Configuring Hive on Spark

This topic explains the configuration properties you set up to run Hive on Spark.

Installation Considerations

For Hive to work on Spark, you must deploy Spark gateway roles on the same machine that hosts HiveServer2. Otherwise, Hive on Spark cannot read from Spark configurations and cannot submit Spark jobs. For more information about gateway roles, see Managing Roles.

After installation, run the following command in Hive so that Hive will use Spark as the back-end engine for all subsequent queries.

set hive.execution.engine=spark;

Enabling Hive on Spark

By default, Hive on Spark is not enabled. To enable Hive on Spark, perform the following steps in Cloudera Manager.

  1. Go to the Hive service.
  2. Click the Configuration tab.
  3. Enter Enable Hive on Spark in the Search field.
  4. Check the box for Enable Hive on Spark (Unsupported).
  5. Locate the Spark On YARN Service and click SPARK_ON_YARN.
  6. Click Save Changes to commit the changes.

Configuration Properties

Property Description
hive.stats.collect.rawdatasize Hive on Spark uses statistics to determine the threshold for converting common join to map join. There are two types of statistics about the size of data:
  • totalSize: The approximate size of data on the disk
  • rawDataSize: The approximate size of data in memory

When both metrics are available, Hive chooses rawDataSize.

Default: True

hive.auto.convert.join.noconditionaltask.size The threshold for the sum of all the small table size (by default, rawDataSize), for map join conversion. You can increase the value if you want better performance by converting more common joins to map joins. However, if you set this value too high, tasks may fail because too much memory is being used by data from small tables.

Default: 20MB

Configuring Hive

For improved performance, Cloudera recommends that you configure the following additional properties for Hive. In Cloudera Manager, set these properties in the advanced configuration snippet for HiveServer2.

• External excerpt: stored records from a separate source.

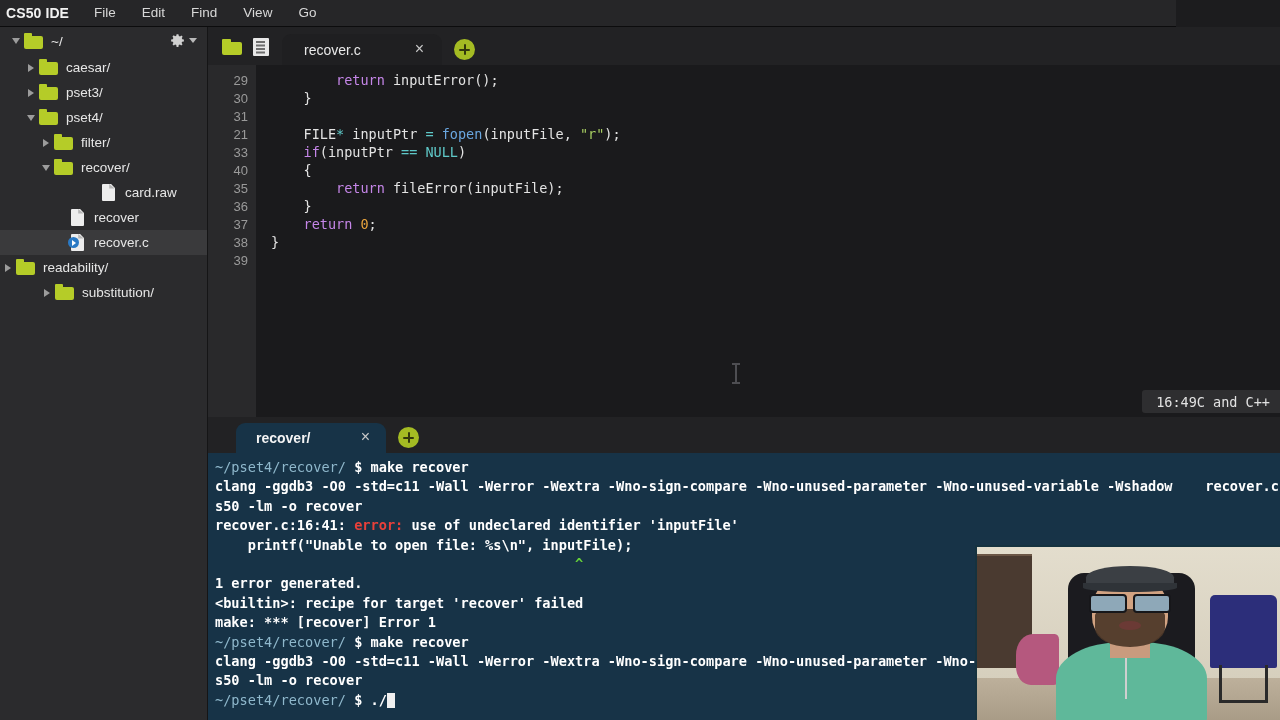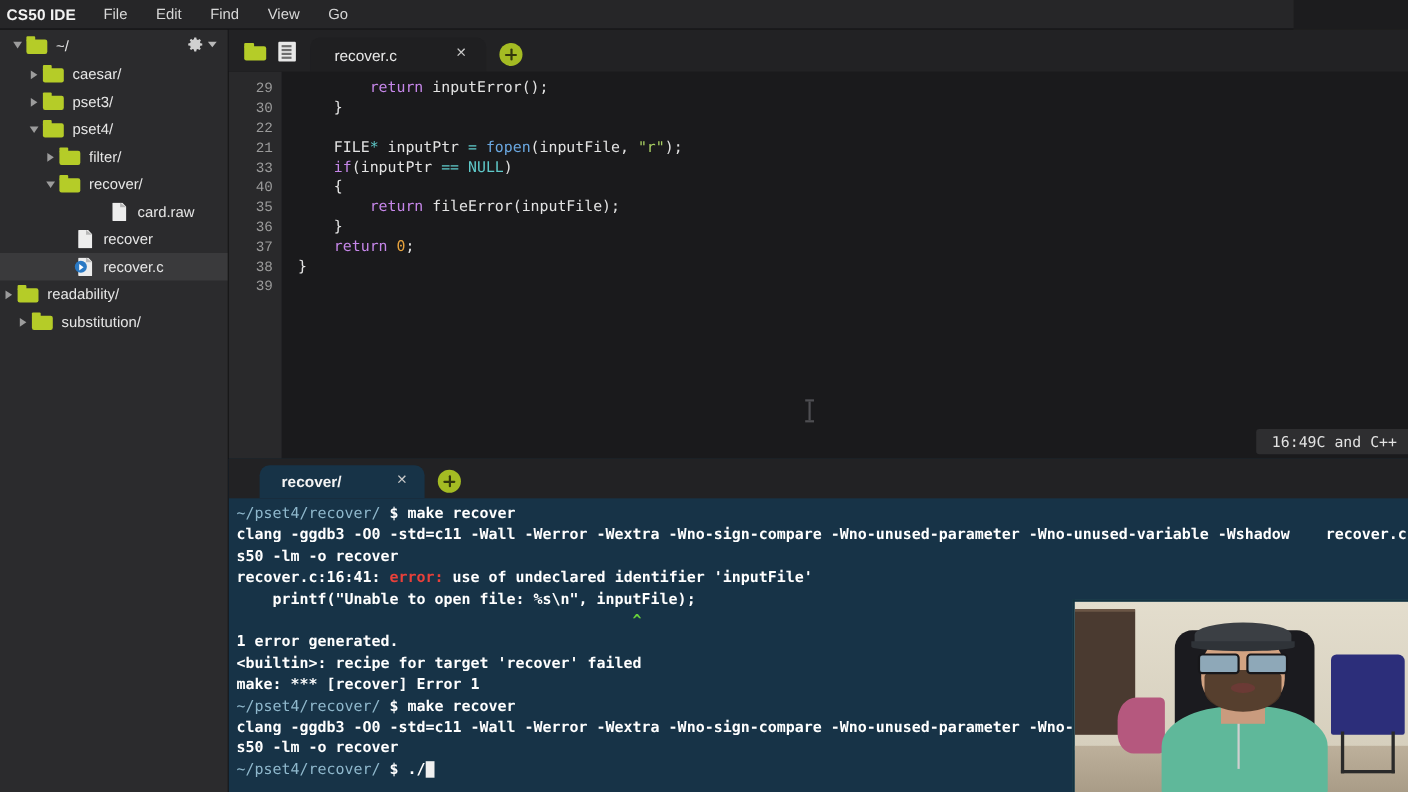"29" .ln { font-family: Liberation Mono, monospace -> Liberation Sans, sans-serif }
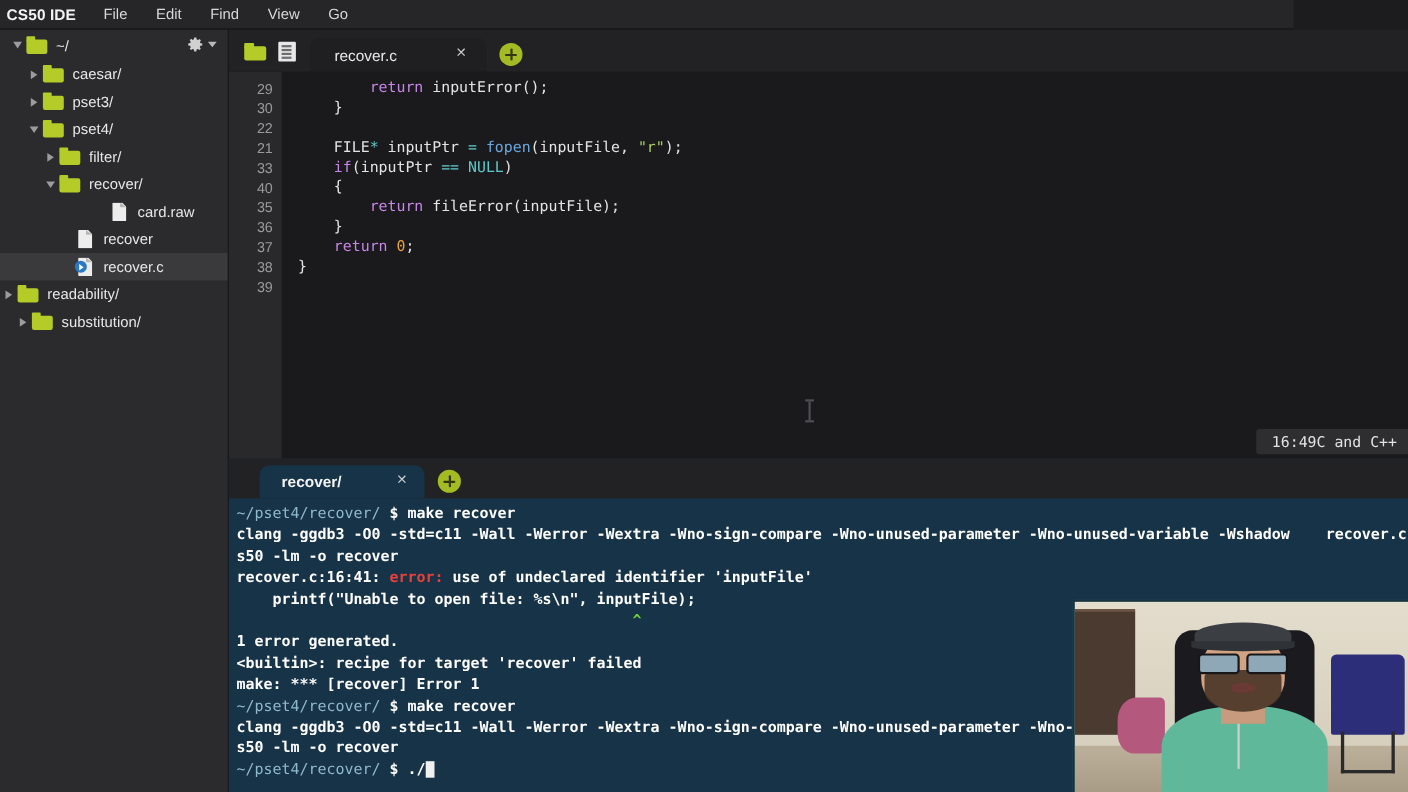"22" div.ln { text: 22 -> 31 }
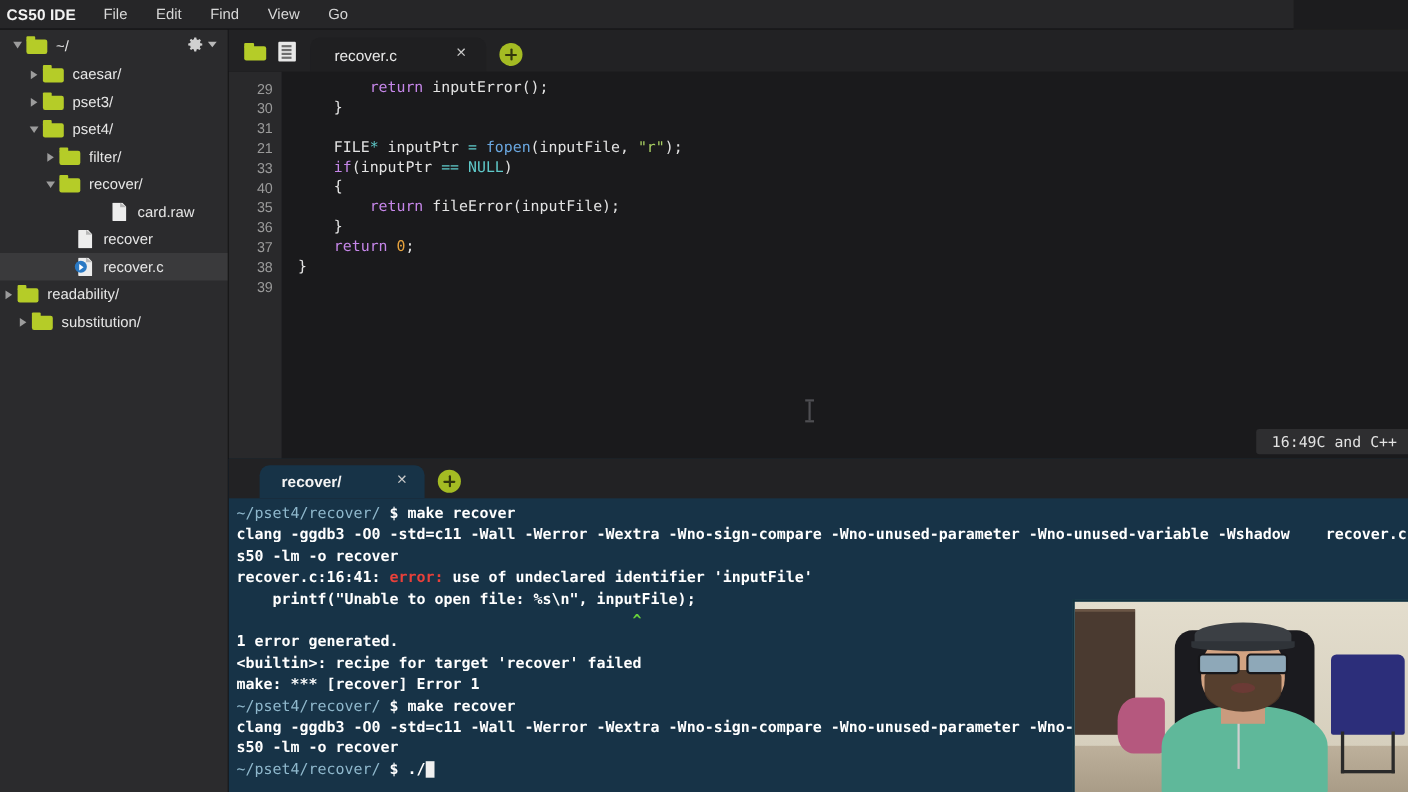"substitution/" div.row { padding-left: 13px -> 39px }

  • hive.stats.fetch.column.stats=true
  • hive.optimize.index.filter=true

Configuring Executor Memory Size

For general Spark configuration recommendations, see Configuring Spark on YARN Applications.

Executor memory size can have a number of effects on Hive. Increasing executor memory increases the number of queries for which Hive can enable mapjoin optimization. However, if there's too much executor memory, it takes longer to perform garbage collection. Also, some experiments shows that HDFS doesn’t handle concurrent writers well, so it may face a race condition if there are too many executor cores.

Cloudera recommends that you set the value for spark.executor.cores to 5, 6, or 7, depending on what the host is divisible by. For example, if yarn.nodemanager.resource.cpu-vcores is 19, then you would set the value to 6. Executors must have the same number of cores. If you set the value to 5, three executors with 5 cores each can be launched, leaving four cores unused. If you set the value to 7, only two executors are used, and five cores are unused. If the number of cores is 20, set the value to 5 so that each executor gets four cores, and no cores are unused.

Cloudera also recommends the following:
  • Compute a memory size equal to yarn.nodemanager.resource.memory-mb * (spark.executor.cores / yarn.nodemanager.resource.cpu-vcores) and then split that between spark.executor.memory and spark.yarn.executor.memoryOverhead.
  • spark.yarn.executor.memoryOverhead is 15-20% of the total memory size.